Pourtant, alors que le travail de deuil semblait défini­tivement accompli, des résurgences peuvent s’avérer dif­ficiles. Les « réactions anniversaires » surviennent à la date de l’événement traumatique.

Les « réactions anniversaires répétitives » se manifes­tent par des excès d’anxiété chaque année au moment de la date clé. Elles découlent de l’ambivalence du sujet (sou­vent immature par son âge et/ou sa personnalité) à l’égard de l’objet. Les réactions transgénérationnelles se répètent dans les générations qui suivent celle qui a subi le trauma­tisme. Si l’âge est un grand facteur d’identification, il per­met d’internaliser un attribut ou un aspect d’autrui.

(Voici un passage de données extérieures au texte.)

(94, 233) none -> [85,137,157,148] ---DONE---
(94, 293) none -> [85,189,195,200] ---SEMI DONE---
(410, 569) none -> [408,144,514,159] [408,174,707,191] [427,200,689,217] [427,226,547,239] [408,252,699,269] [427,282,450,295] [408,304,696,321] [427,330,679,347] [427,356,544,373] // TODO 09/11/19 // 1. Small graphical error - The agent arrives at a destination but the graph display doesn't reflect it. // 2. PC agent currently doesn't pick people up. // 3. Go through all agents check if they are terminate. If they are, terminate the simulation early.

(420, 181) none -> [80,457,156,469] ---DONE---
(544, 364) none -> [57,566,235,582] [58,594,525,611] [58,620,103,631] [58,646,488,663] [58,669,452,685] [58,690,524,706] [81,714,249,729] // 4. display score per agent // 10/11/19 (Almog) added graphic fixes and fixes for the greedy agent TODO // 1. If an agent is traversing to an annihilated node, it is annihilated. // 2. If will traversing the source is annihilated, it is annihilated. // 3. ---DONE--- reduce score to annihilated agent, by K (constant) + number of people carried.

Pour les adultes qui ont perdu un ou deux parents dans l’enfance, arriver à l’âge où ces parents sont morts, peut engendrer une réaction anniversaire. La culpabilité est souvent à l’origine de ces réactions. L’enfant croit être coupable du décès de ses parents et revit cette culpabilité à l’occasion du « retour » de la date fatidique. Ainsi G. Pollock (1970) explique que « les suicides en période anniversaire peuvent être considérés comme une voie par laquelle l’endeuillé essaye de prendre sa revanche sur la blessure narcissique provoquée par la perte ».

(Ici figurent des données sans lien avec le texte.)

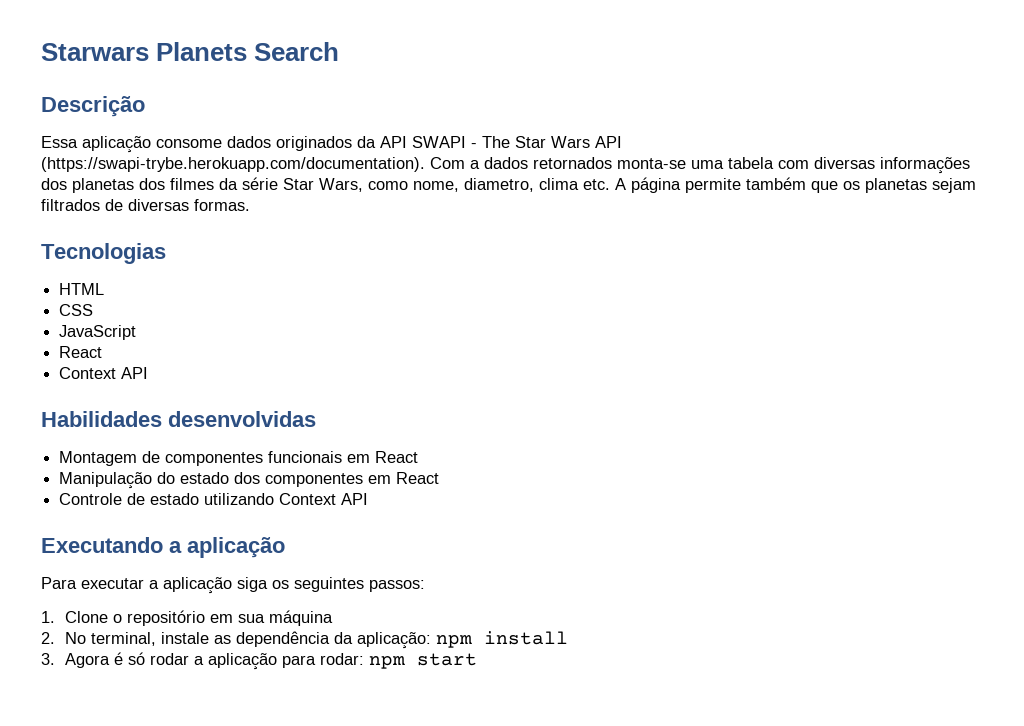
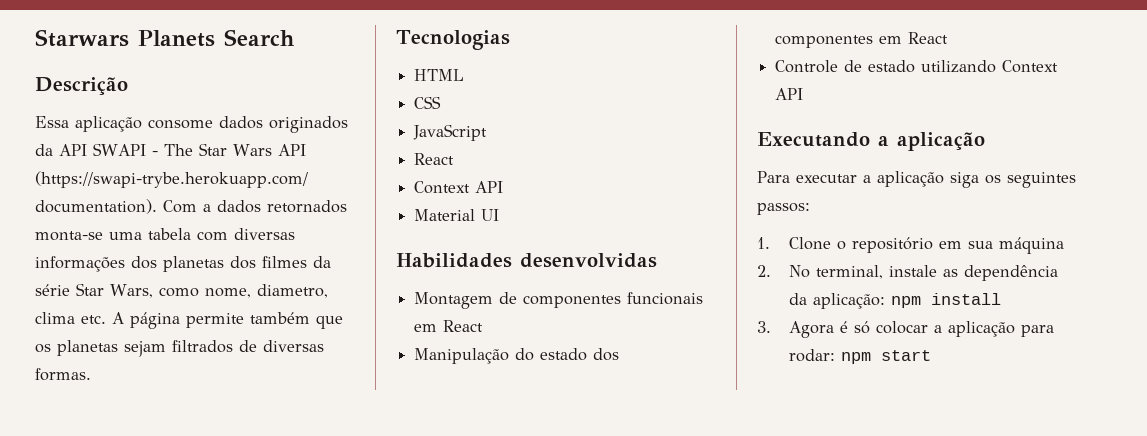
(149, 373) none -> [414,209,500,221] // Material UI
[150,653,190,665] rodar -> [876,321,929,334] colocar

Ces aspects complexes du deuil montrent qu’il est bien difficile de qualifier le travail de deuil de terminé ou clôturé. L’endeuillé ne sera de toute façon plus jamais comme avant. De même qu’il ne retrouvera pas cette période passée. Seul le respect de ces moments doulou­reux et une reconnaissance par la société du temps nécessaire à la récupération permettront de vivre le tra­vail de deuil dans de bonnes conditions.